Op naam van belanghebbende zijn de volgende teruggaven omzetbelasting (saldi van verschuldigde omzetbelasting en aangegeven voorbelasting) verleend:

2007

2008

2009

2010

2011

Bedrag teruggave

€ 3.120

€ 3.949

€ 4.224

€ 5.336

€ 4.331

In totaal € 20.960.

2.4.

Voor de inkomstenbelasting heeft de Inspecteur de verhuur van de appartementen vanaf het jaar 2007 niet langer aangemerkt als bron van inkomen. De voor de jaren 2007 tot en met 2009 aangegeven negatieve resultaten uit overige werkzaamheden zijn gecorrigeerd naar nihil.

3 Geschil, alsmede standpunten en conclusies van partijen

3.1.

Het geschil betreft het antwoord op de vraag of de naheffingsaanslag terecht en tot het juiste bedrag is opgelegd.
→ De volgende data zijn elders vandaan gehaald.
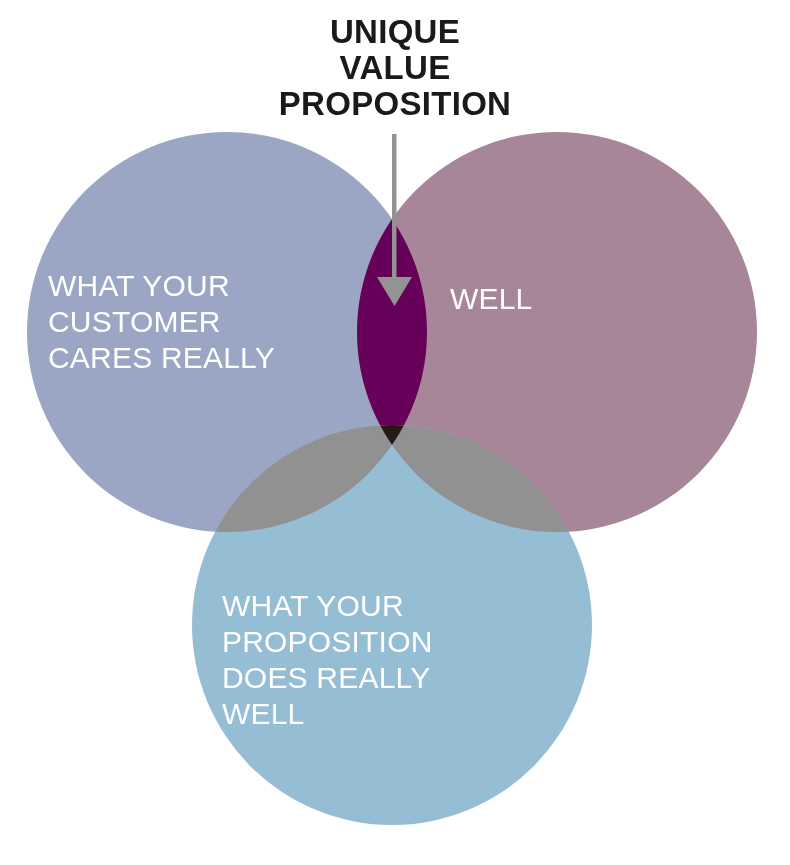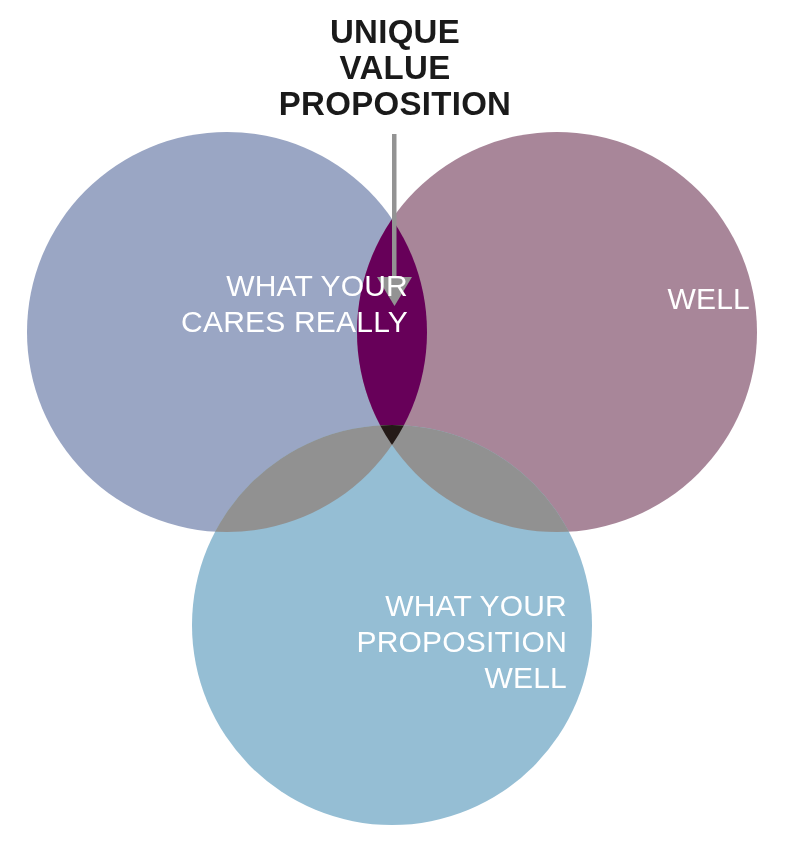--- a/index.html
+++ b/index.html
@@ -47,7 +47,7 @@
   }
   .circle-label {
     position: absolute;
-    text-align: right;
+    text-align: left;
     color: #ffffff;
     font-family: "Liberation Sans", sans-serif;
     font-weight: normal;

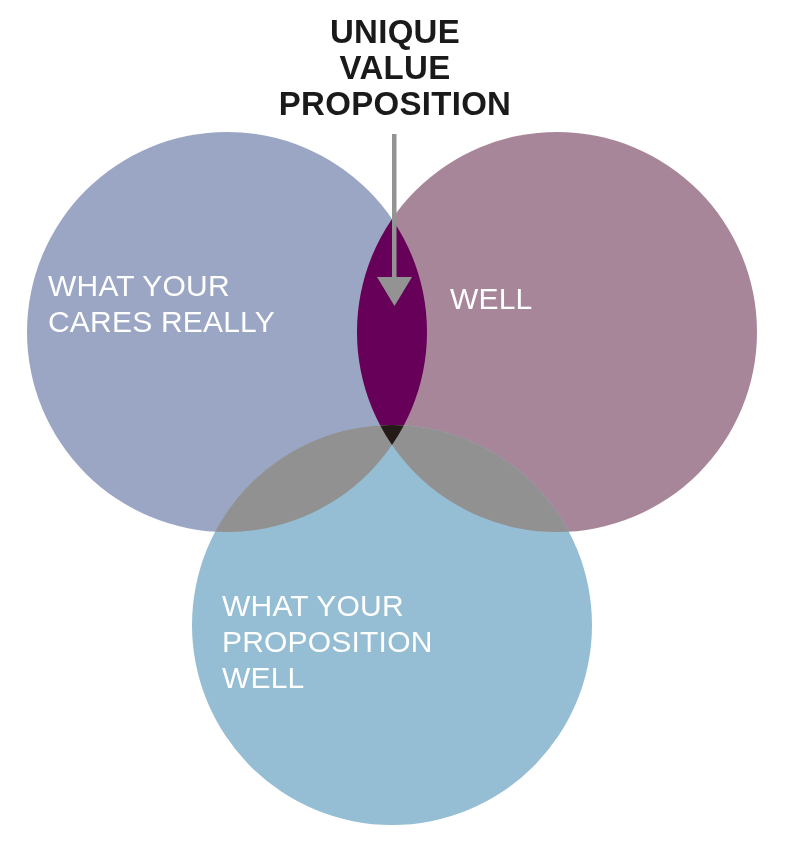--- a/index.html
+++ b/index.html
@@ -128,6 +128,7 @@
 
   <div class="circle-label" id="label-left">
     <span class="lbl-line">WHAT YOUR</span>
+    <span class="lbl-line">CUSTOMER</span>
     <span class="lbl-line">CARES REALLY</span>
   </div>
 

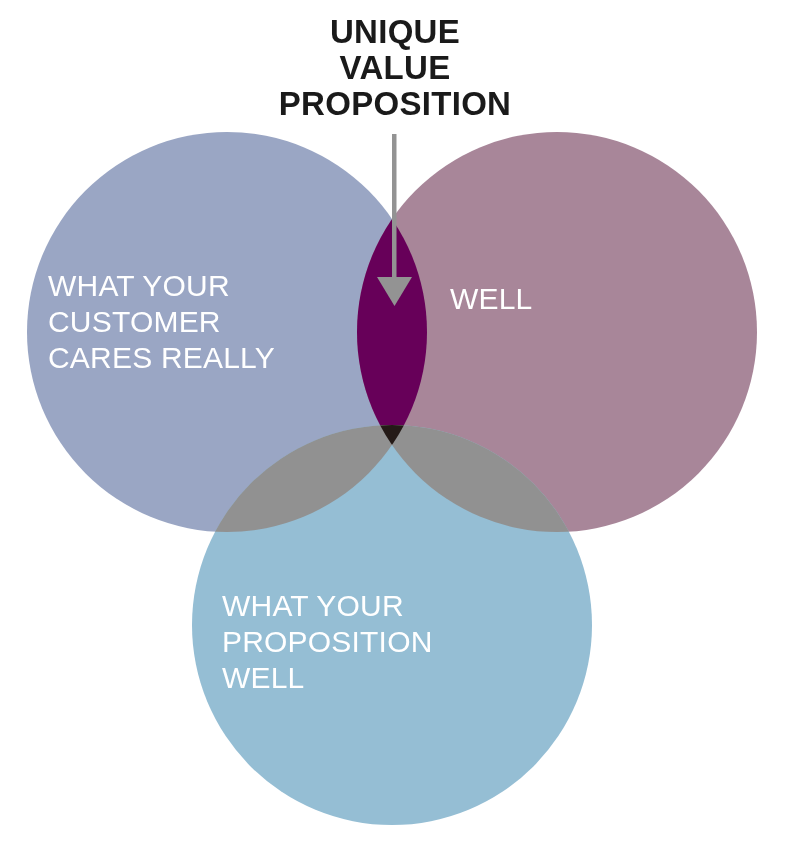--- a/index.html
+++ b/index.html
@@ -139,6 +139,7 @@
   <div class="circle-label" id="label-bottom">
     <span class="lbl-line">WHAT YOUR</span>
     <span class="lbl-line">PROPOSITION</span>
+    <span class="lbl-line">DOES REALLY</span>
     <span class="lbl-line">WELL</span>
   </div>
Belanghebbende is van mening dat deze vraag ontkennend moet worden beantwoord. De Inspecteur is de tegenovergestelde opvatting toegedaan.

3.2.

Partijen doen hun standpunten in hoger beroep steunen op de gronden die door hen zijn aangevoerd in de van hen afkomstige stukken, waarvan de inhoud als hier ingevoegd moet worden aangemerkt.

3.3.

Belanghebbende concludeert tot gegrondverklaring van zijn hoger beroep, vernietiging van de uitspraak van de Rechtbank, van de uitspraken op bezwaar, van de naheffingsaanslag en de beschikking belastingrente. De Inspecteur concludeert tot ongegrondverklaring van het hoger beroep en bevestiging van de uitspraak van de Rechtbank.